(Revision tracking records)
-=-=-

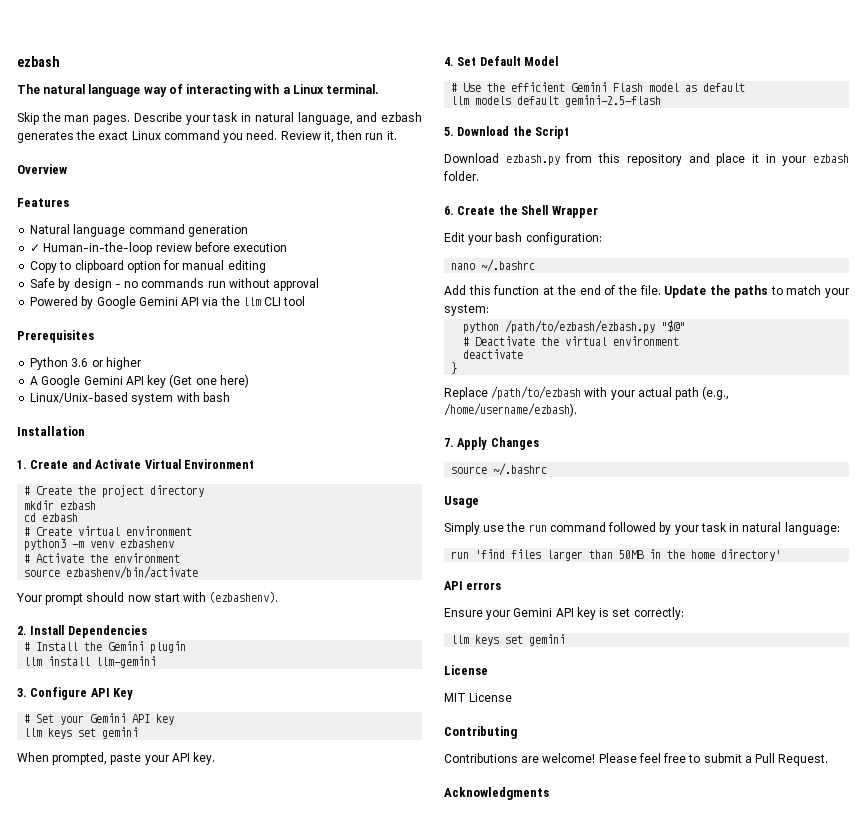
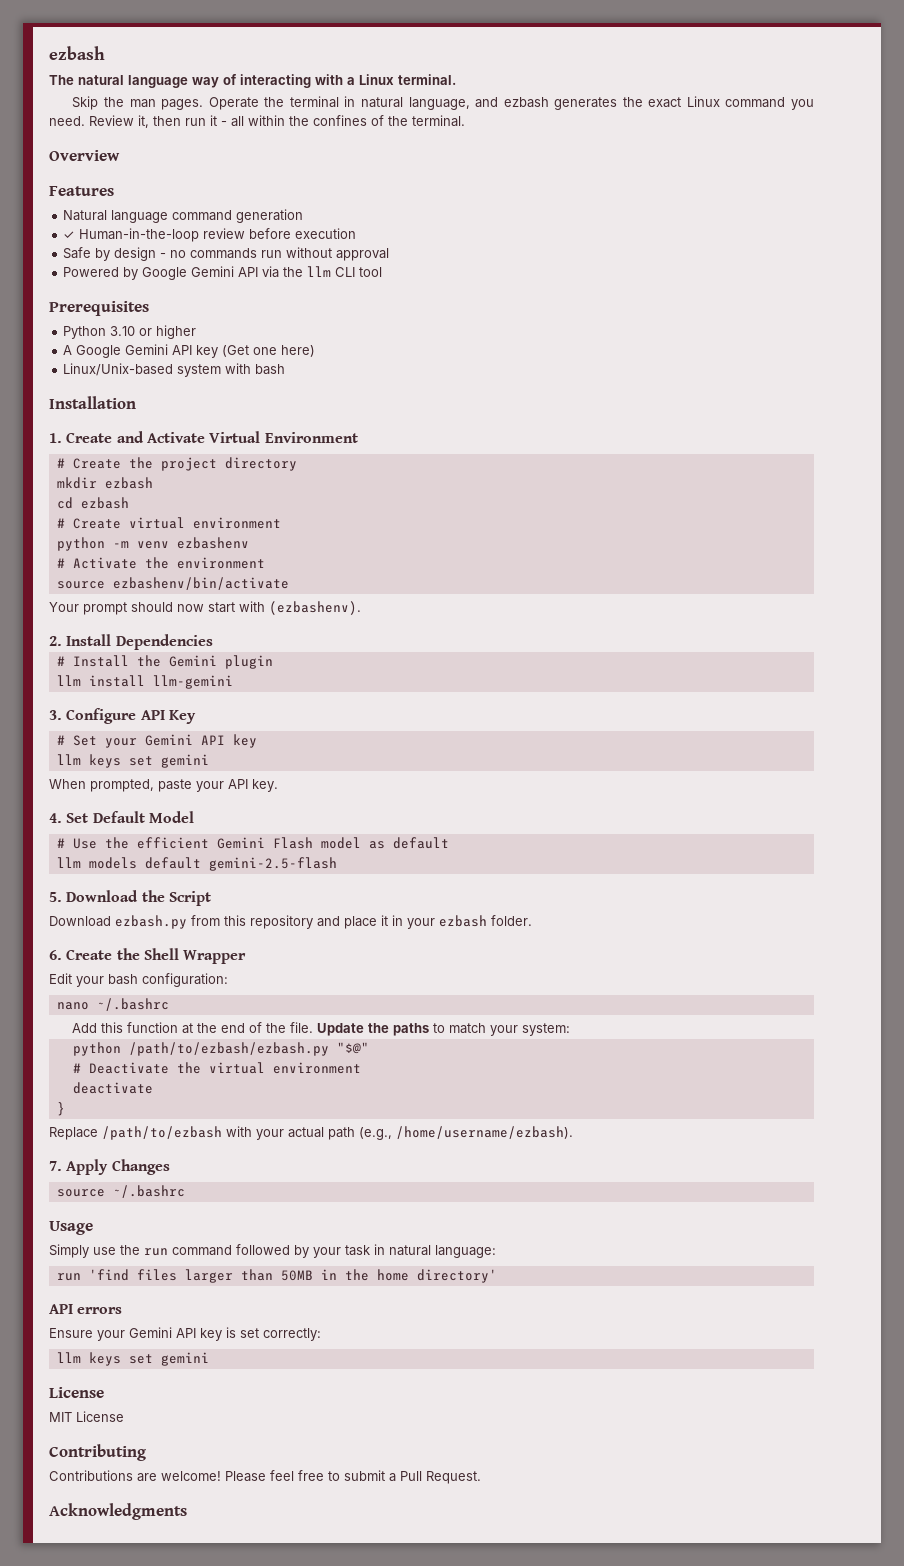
- Describe your task in natural language, and ezbash generates the exact Linux command you need.
+ Operate the terminal in natural language, and ezbash generates the exact Linux command you need.
- Review it, then run it.
+ Review it, then run it - all within the confines of the terminal.
- Copy to clipboard option for manual editing
- Python 3.6 or higher
+ Python 3.10 or higher
- python3 -m venv ezbashenv
+ python -m venv ezbashenv

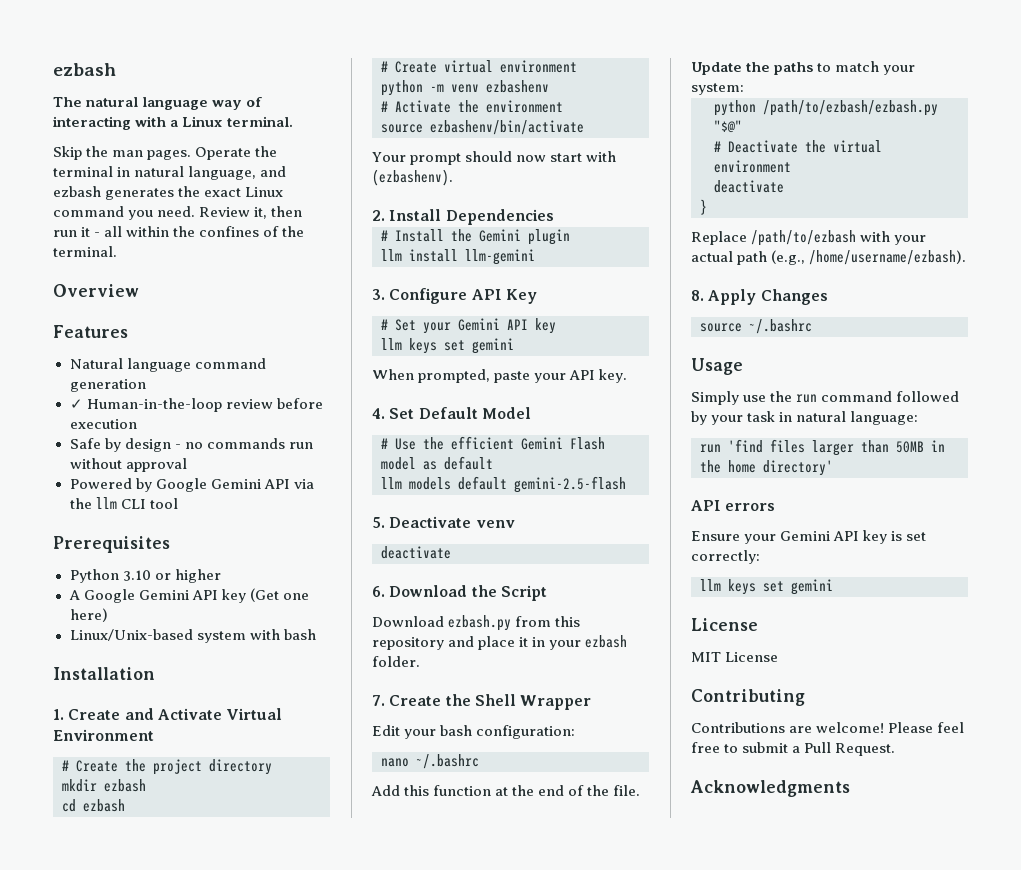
- 5. Download the Script
+ 5. Deactivate venv
+ deactivate
+ 6. Download the Script
- 6. Create the Shell Wrapper
+ 7. Create the Shell Wrapper
- 7. Apply Changes
+ 8. Apply Changes

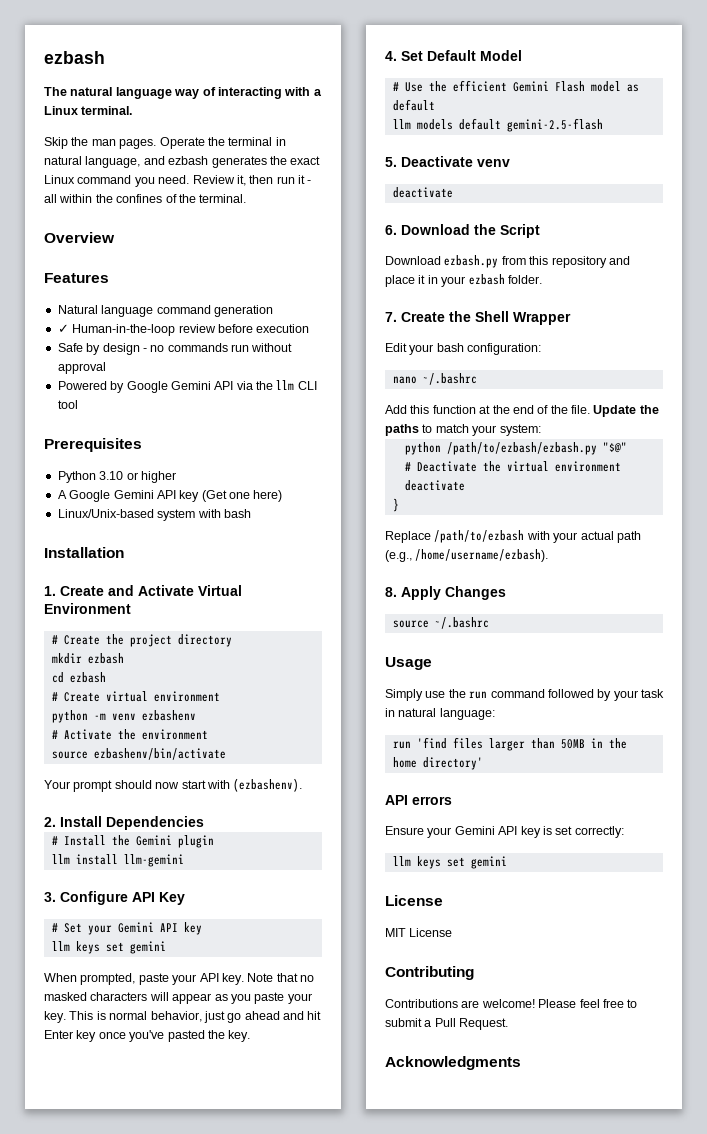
+ Note that no masked characters will appear as you paste your key. This is normal behavior, just go ahead and hit Enter key once you've pasted the key.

-=-=-

(YOUR INSTRUCTIONS) The response should contain every record above exactly as written, and none of the pictures.

(OUTPUT OF THE TASK)
- Describe your task in natural language, and ezbash generates the exact Linux command you need.
+ Operate the terminal in natural language, and ezbash generates the exact Linux command you need.
- Review it, then run it.
+ Review it, then run it - all within the confines of the terminal.
- Copy to clipboard option for manual editing
- Python 3.6 or higher
+ Python 3.10 or higher
- python3 -m venv ezbashenv
+ python -m venv ezbashenv

- 5. Download the Script
+ 5. Deactivate venv
+ deactivate
+ 6. Download the Script
- 6. Create the Shell Wrapper
+ 7. Create the Shell Wrapper
- 7. Apply Changes
+ 8. Apply Changes

+ Note that no masked characters will appear as you paste your key. This is normal behavior, just go ahead and hit Enter key once you've pasted the key.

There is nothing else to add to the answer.